CAMP and Buffalo Wire Works Collaborate on a Project which Analyzes Particle Size and Shape

Buffalo Wire Works (a New York State Associate of CAMP) collaborated with Clarkson University's Center for Advanced Materials Processing (CAMP) to develop an automated particle size distribution analyzer system. Funds for this project were provided by the New York State Office of Science, Technology, and Academic Research (NYSTAR) and by the New York State Energy Research and Development Authority (NYSERDA). Buffalo Wire Works uses this particle size analyzer system and optical imaging to help various industries (e.g. concrete, asphalt, abrasives, sand, food, and fertilizer) measure the size and shape of their particles in order to increase manufacturing process yields and to reduce the amount of energy-intensive reprocessing.
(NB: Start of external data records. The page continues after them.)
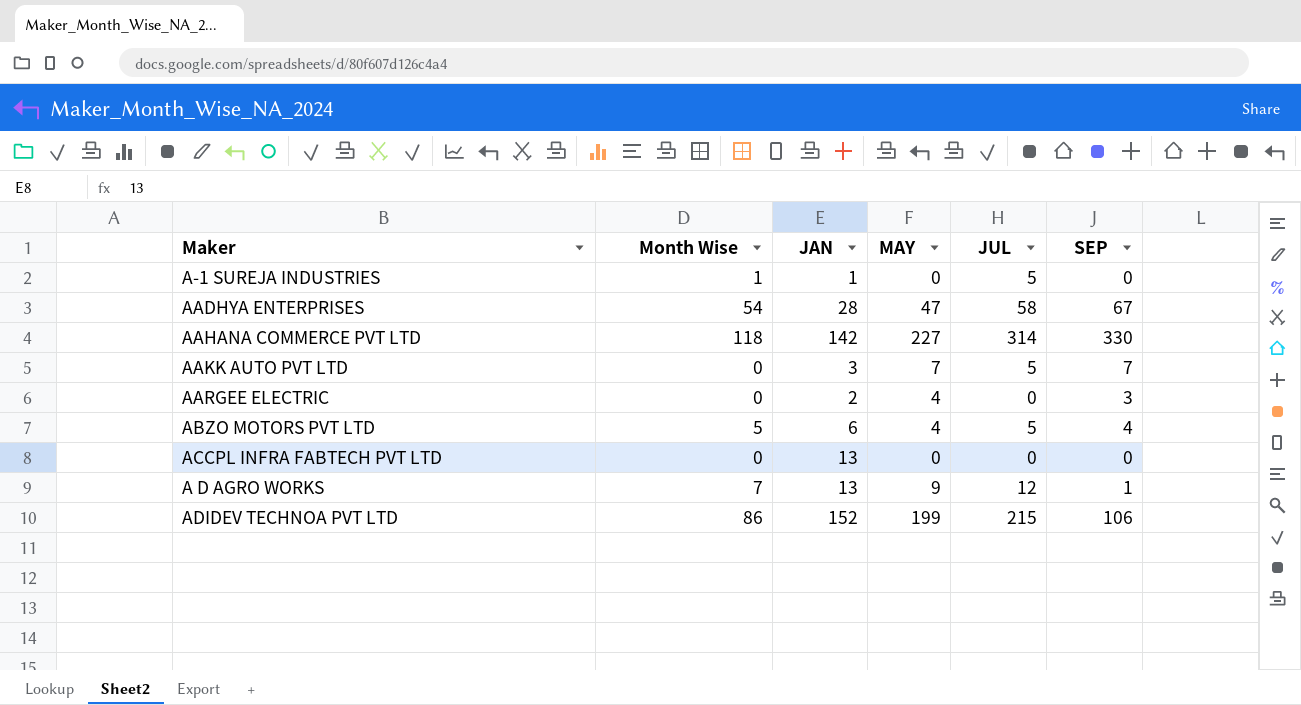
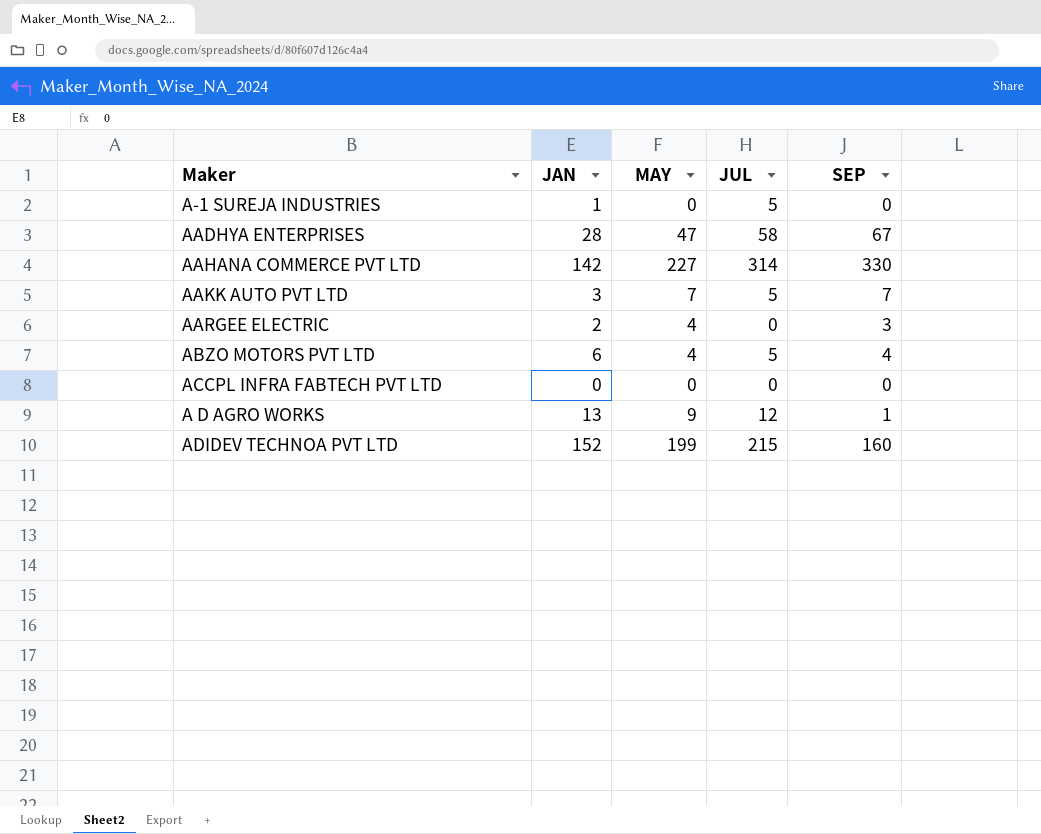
column Month Wise | position: 2 -> none
ACCPL INFRA FABTECH PVT LTD | JAN: 13 -> 0
ADIDEV TECHNOA PVT LTD | SEP: 106 -> 160

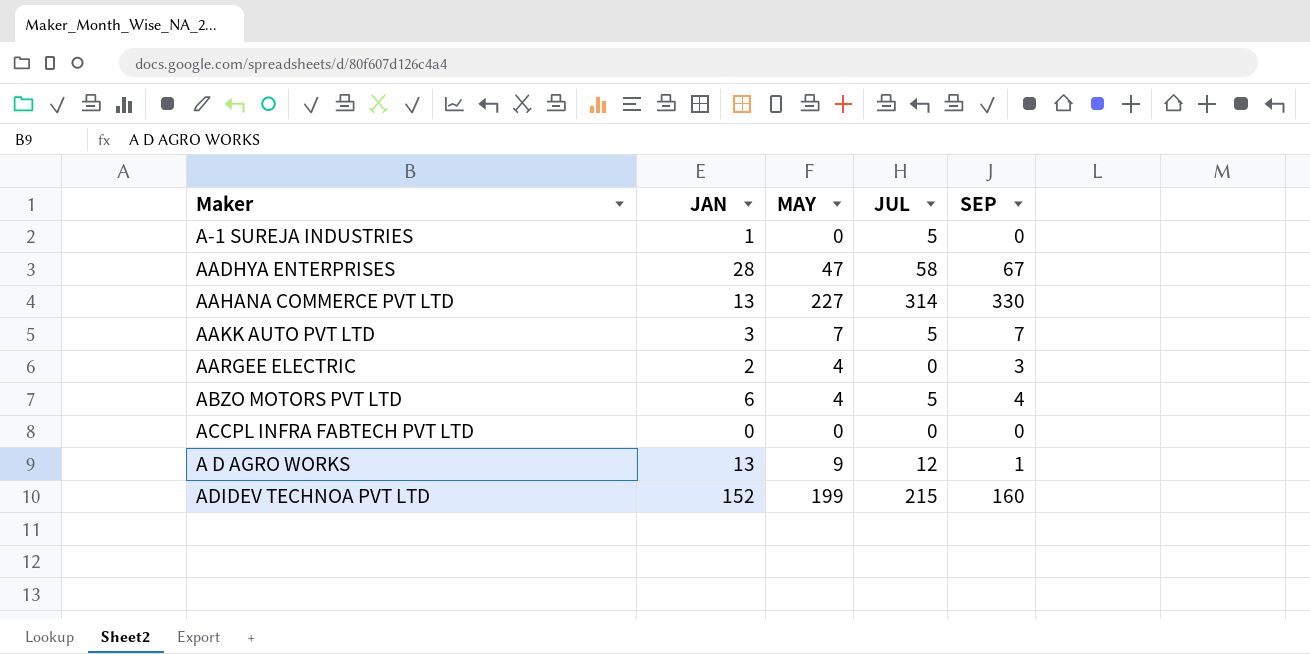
AAHANA COMMERCE PVT LTD | JAN: 142 -> 13

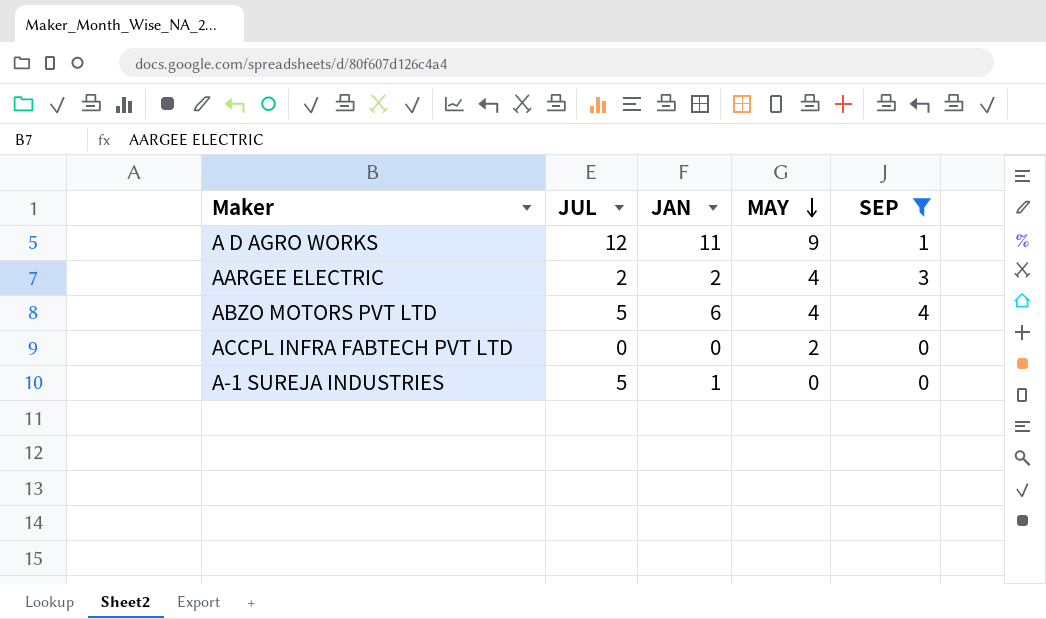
filter: none -> SEP <= 4
row order: none -> MAY descending
column JUL | position: 4 -> 2
A D AGRO WORKS | JAN: 13 -> 11
AARGEE ELECTRIC | JUL: 0 -> 2
ACCPL INFRA FABTECH PVT LTD | MAY: 0 -> 2

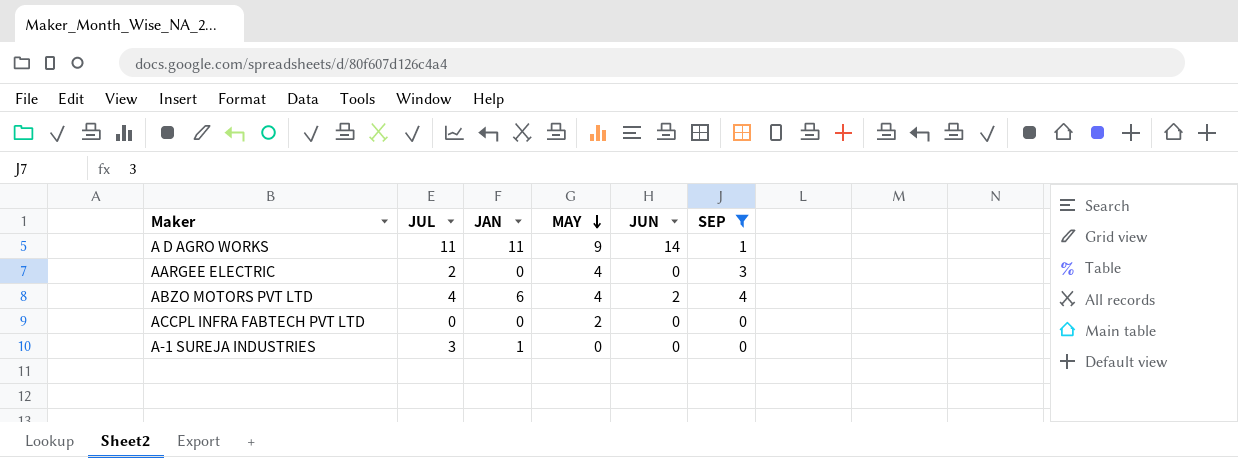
column JUN | position: none -> 5
A D AGRO WORKS | JUL: 12 -> 11
AARGEE ELECTRIC | JAN: 2 -> 0
ABZO MOTORS PVT LTD | JUL: 5 -> 4
A-1 SUREJA INDUSTRIES | JUL: 5 -> 3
Buffalo Wire Works recently held a seminar in Buffalo, NY, to both display their automated particle size distribution analyzer system and to obtain feedback from key engineering and quality control labs. Dr. Dayakar Penumadu served as the Seminar's keynote speaker. He developed the technology for the analyzer system used at Buffalo Wire Works. A demonstration of this equipment was provided by Erich Steadman, Director of Technology at Buffalo Wire Works. Seminar attendees included the CAMP members Ferro Corporation, Saint Gobain, Inc., and Unifrax Corporation. Other participants were Electro Abrasives Corporation, MacNeil Polymers, Oneida/Buffalo China, Sunrock Products, Treibacher Schleifmittel Inc., U.S. Silica Company, Alfred University's Whiteware Research Center, CAMP and NYSERDA.
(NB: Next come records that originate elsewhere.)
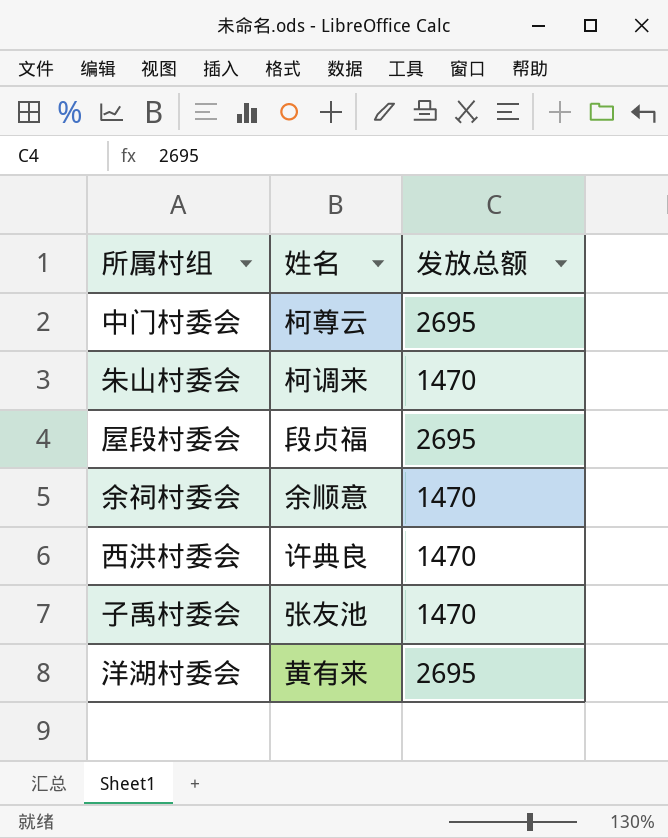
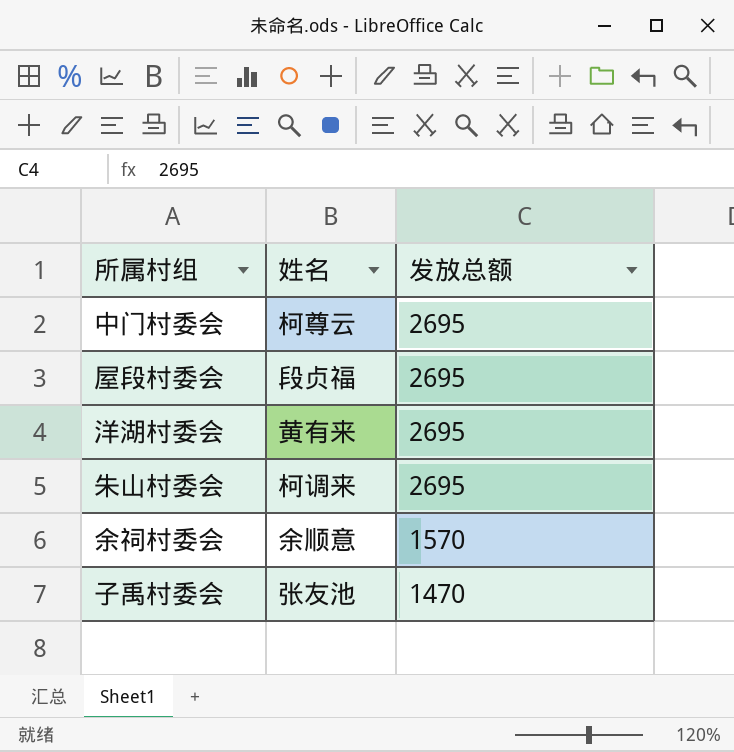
row order: none -> 发放总额 descending
row 西洪村委会: 许典良 | 1470 -> none
朱山村委会 | 发放总额: 1470 -> 2695
余祠村委会 | 发放总额: 1470 -> 1570

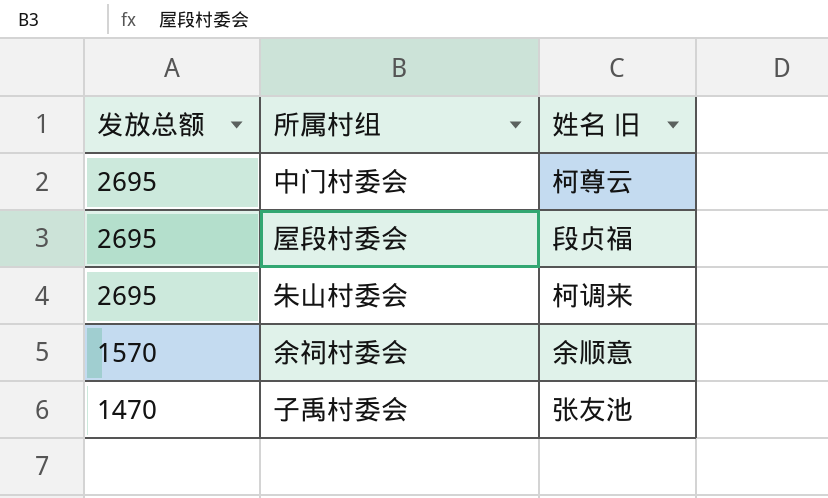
column 发放总额 | position: 3 -> 1
column name: 姓名 -> 姓名 旧
row 洋湖村委会: 黄有来 | 2695 -> none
Dr. Santokh Badesha Acquires 100TH Patent

Dr. Santokh Badesha, of Xerox Corporation - a CAMP Corporate Sponsor, received his 100th patent called "Stabilized Fluorosilicone Materials." Dr. Badesha is a Principal Scientist and Technical Manager in Xerox's Wilson Center for Research and Technology in Webster, New York. He has invented new materials and marking components that are at the heart of successive generations of better, faster Xerox copiers and printers. For example, the revolutionary imaging system in the company's DocuColor iGen3 Digital Production Press, which will be launched next year, is expected to include more than 30 of his inventions

Dr. Badesha's areas of research have varied from designing environmentally friendly materials to the investigation of novel composite materials with enhanced thermal, chemical and mechanical stability. His inventions in the area of black-and-white and high-speed color fusing, for instance, have resulted in reduced paper jams and a longer time between service calls. Xerox honored him with The Presidents Award for this work in 1996.

Xerox has recognized Badesha four other times with awards for excellence in science and technology and once for excellence in management, and he was inducted into the Wilson Center's Hall of Fame in 1995. In 1997, he was named Distinguished Inventor of the Year by the Rochester Intellectual Property Law Association. Jack Doyle, Monroe County Executive, proclaimed March 19, 1997, as the 25th Annual Distinguished Inventor of the Year Day to honor Dr. Badesha as an inventor-citizen in the area. Only eight other Xerox scientists have earned 100 patents or more.

Dr. Santokh Badesha, a resident of Pittsford, New York, received a doctorate in chemistry from the University of East Anglia in the United Kingdom. He is also a Fellow of the Royal Society of Chemistry and did research at the University of Leicester in the United Kingdom and at Rensselaer Polytechnic Institute in Troy, New York, before joining Xerox in 1980. In addition, he is the author of 45 scientific publications.